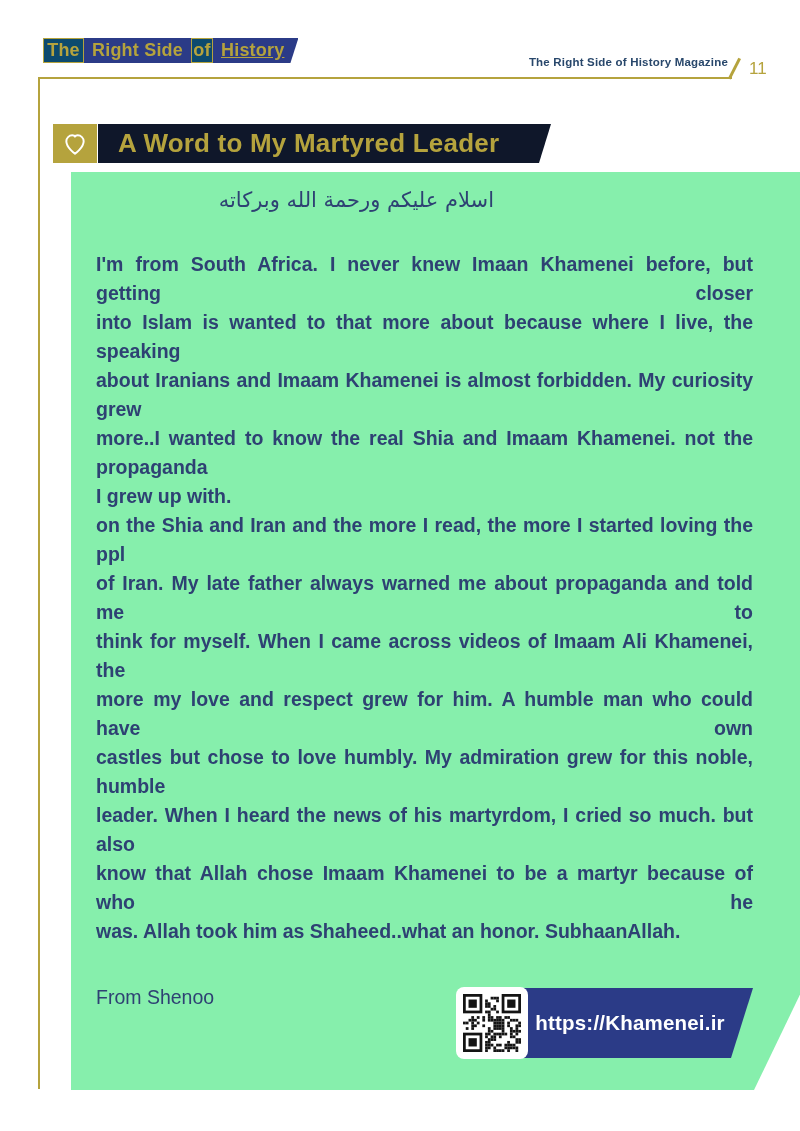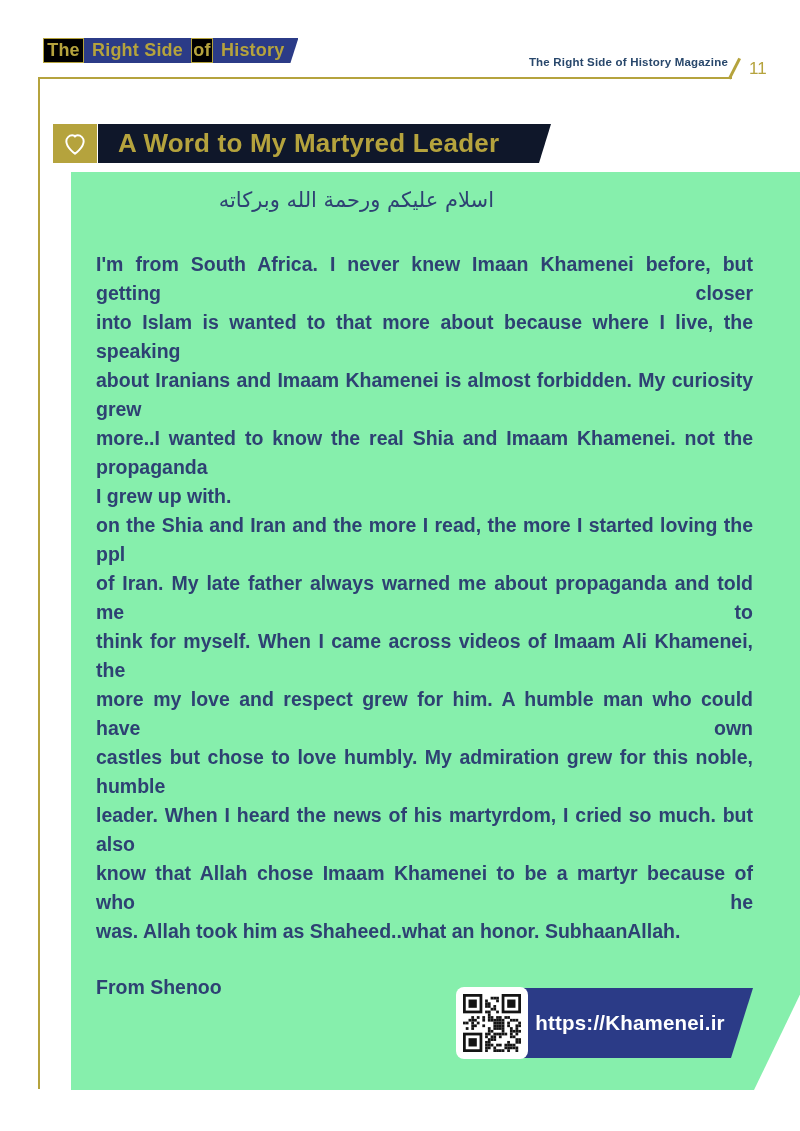--- a/index.html
+++ b/index.html
@@ -5,27 +5,27 @@
   * { margin:0; padding:0; box-sizing:border-box; }
   body { background:#fff; }
   .page {
     position:relative; width:800px; height:1131px; background:#ffffff;
     overflow:hidden; font-family:"Liberation Sans", sans-serif;
   }
   
   .logo { position:absolute; left:43px; top:38px; height:25px; display:flex;
           font-weight:bold; font-size:18px; letter-spacing:0.2px; }
   .logo .seg { display:flex; align-items:center; justify-content:center; }
-  .lg-white { background:#000000; border:1.5px solid #b5a33d; color:#b5a33d; }
+  .lg-white { background:#0c4a6e; border:1.5px solid #b5a33d; color:#b5a33d; }
   .lg-blue  { background:#2b3b87; color:#b5a33d; }
   .lg-the   { width:41px; }
   .lg-rs    { padding:4px 8px; }
   .lg-of    { width:22px; }
   .lg-hist  { padding:0 14px 0 8px;
-              clip-path:polygon(0 0, 100% 0, calc(100% - 8px) 100%, 0 100%); }
+              clip-path:polygon(0 0, 100% 0, calc(100% - 8px) 100%, 0 100%);text-decoration:underline; }
   
   .mag-title { position:absolute; top:56px; right:72px; font-size:11.5px;
                font-weight:bold; color:#28476b; letter-spacing:0.2px; }
   .slash { position:absolute; left:733px; top:57px; width:2.5px; height:23px;
            background:#b5a33d; transform:rotate(27deg); }
   .page-num { position:absolute; left:749px; top:59px; color:#b5a33d;
               font-size:17px; }
   
   .rule-top  { position:absolute; left:38px; top:77px; width:694px; height:1.5px; background:#b5a33d; }
   .rule-left { position:absolute; left:38px; top:77px; width:1.5px; height:1012px; background:#b5a33d; }
@@ -40,21 +40,21 @@
   .gold-box { position:absolute; left:71px; top:172px; width:737px; height:918px;
               background:#86efac;
               clip-path:polygon(0 0, 100% 0, 100% 806px, 683px 100%, 0 100%); }
   .arabic { position:absolute; left:23px; top:16px; width:400px;
             direction:rtl; text-align:right; font-family:"DejaVu Sans", sans-serif;
             font-size:21px; color:#2e4173; }
   .body-text { position:absolute; left:25px; top:78px; width:657px;
                font-size:19.5px; font-weight:bold; color:#2e4173; }
   .bline { line-height:29px; white-space:normal; }
   .just  { text-align:justify; text-align-last:justify; }
-  .signature { margin-top:27px; line-height:29px; font-weight:bold; }
+  .signature { margin-top:37px; line-height:29px; font-weight:normal; }
   
   .url-bar { position:absolute; left:450px; top:816px; width:232px; height:70px;
              background:#2b3b87; z-index:1; color:#fff; font-weight:bold;
              font-size:20.5px; line-height:70px; text-align:center;
              padding-right:14px; letter-spacing:0.2px;
              clip-path:polygon(0 0, 100% 0, calc(100% - 22px) 100%, 0 100%); }
   .qr-box { position:absolute; left:385px; top:815px; width:72px; height:72px;
             background:#fff; border-radius:8px; z-index:2;
             display:flex; align-items:center; justify-content:center; }
 </style>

————

Your task is to retype the entries verbatim, starting with the line that holds "margin-top:27px; line-height:29px; font-weight:bold;" and stopping after the line that holds "top:816px; width:232px; height:70px;".

TASK RESPONSE:
-  .signature { margin-top:27px; line-height:29px; font-weight:bold; }
+  .signature { margin-top:37px; line-height:29px; font-weight:normal; }
   
   .url-bar { position:absolute; left:450px; top:816px; width:232px; height:70px;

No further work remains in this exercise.